User interface change data:
• • • • • • •

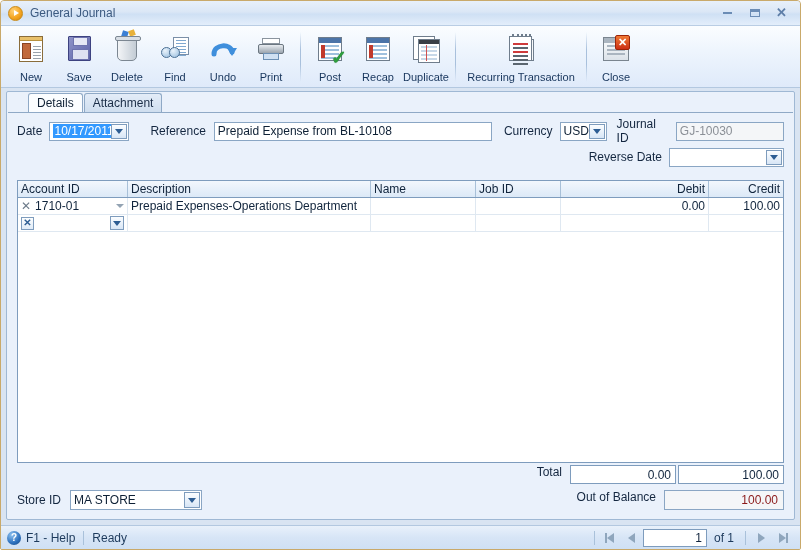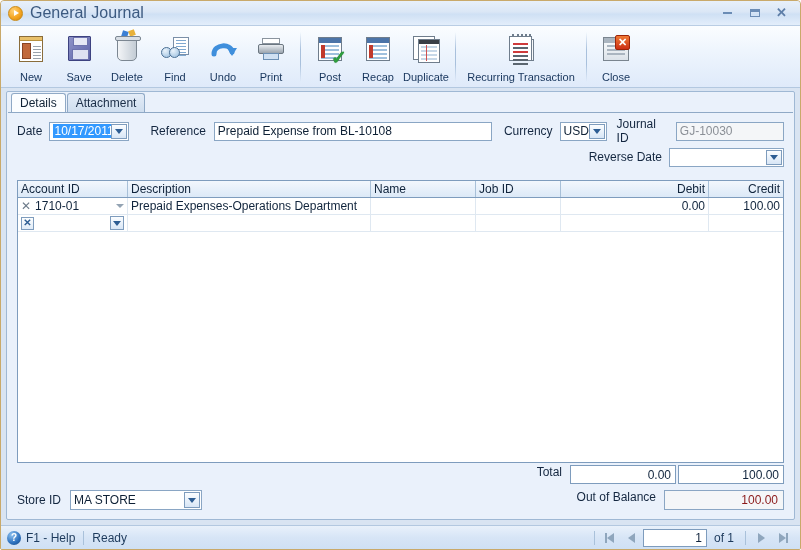--- a/index.html
+++ b/index.html
@@ -37,21 +37,21 @@
     margin-right: 7px;
     flex: none;
   }
   .title-icon::after {
     content: ""; width: 0; height: 0;
     border-left: 5px solid #ffffff;
     border-top: 3.5px solid transparent;
     border-bottom: 3.5px solid transparent;
     margin-left: 2px;
   }
-  #title-text { font-size: 16px; color: #3c5a80; }
+  #title-text { font-size: 12px; color: #3c5a80; }
   #wincontrols {
     position: absolute; right: 6px; top: 2px;
     display: flex; gap: 2px;
   }
   .wbtn {
     width: 25px; height: 19px;
     display: flex; align-items: center; justify-content: center;
     color: #5b7ba3; font-size: 12px;
     border: 1px solid transparent;
   }
@@ -124,21 +124,21 @@
   .ic-close .r { height:2px; margin:2px 3px 0 3px; background:#aab5c0; }
   .ic-close .xb { position:absolute; right:-2px; top:-3px; width:15px; height:15px; background:linear-gradient(180deg,#f07a35,#cc2f14); border:1px solid #9c2409; border-radius:2px; color:#fff; font-size:11px; font-weight:bold; line-height:13px; text-align:center; }
 
   
   #content {
     position: absolute; left: 5px; top: 90px; right: 5px; bottom: 29px;
     background: #eaf1fb;
     border: 1px solid #9fb8d4;
     border-radius: 2px;
   }
-  #tabstrip { height: 20px; padding-left: 4px; display: flex; align-items: flex-end; }
+  #tabstrip { height: 20px; padding-left: 21px; display: flex; align-items: flex-end; }
   .tab {
     height: 19px; padding: 0 8px;
     display: flex; align-items: center;
     font-size: 12px; color: #1a2d47;
     border: 1px solid #8fa9c6;
     border-bottom: none;
     border-radius: 3px 3px 0 0;
     background: linear-gradient(180deg,#e3ecf8,#cfdeef);
     margin-right: 1px;
   }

• • • • • • •

▶ [Problem to solve] Return, with no change at all, every line in the entries above from the line containing "border-radius: 2px;" through the line containing "border-bottom: none;".

▶ [Result below]
     border-radius: 2px;
   }
-  #tabstrip { height: 20px; padding-left: 4px; display: flex; align-items: flex-end; }
+  #tabstrip { height: 20px; padding-left: 21px; display: flex; align-items: flex-end; }
   .tab {
     height: 19px; padding: 0 8px;
     display: flex; align-items: center;
     font-size: 12px; color: #1a2d47;
     border: 1px solid #8fa9c6;
     border-bottom: none;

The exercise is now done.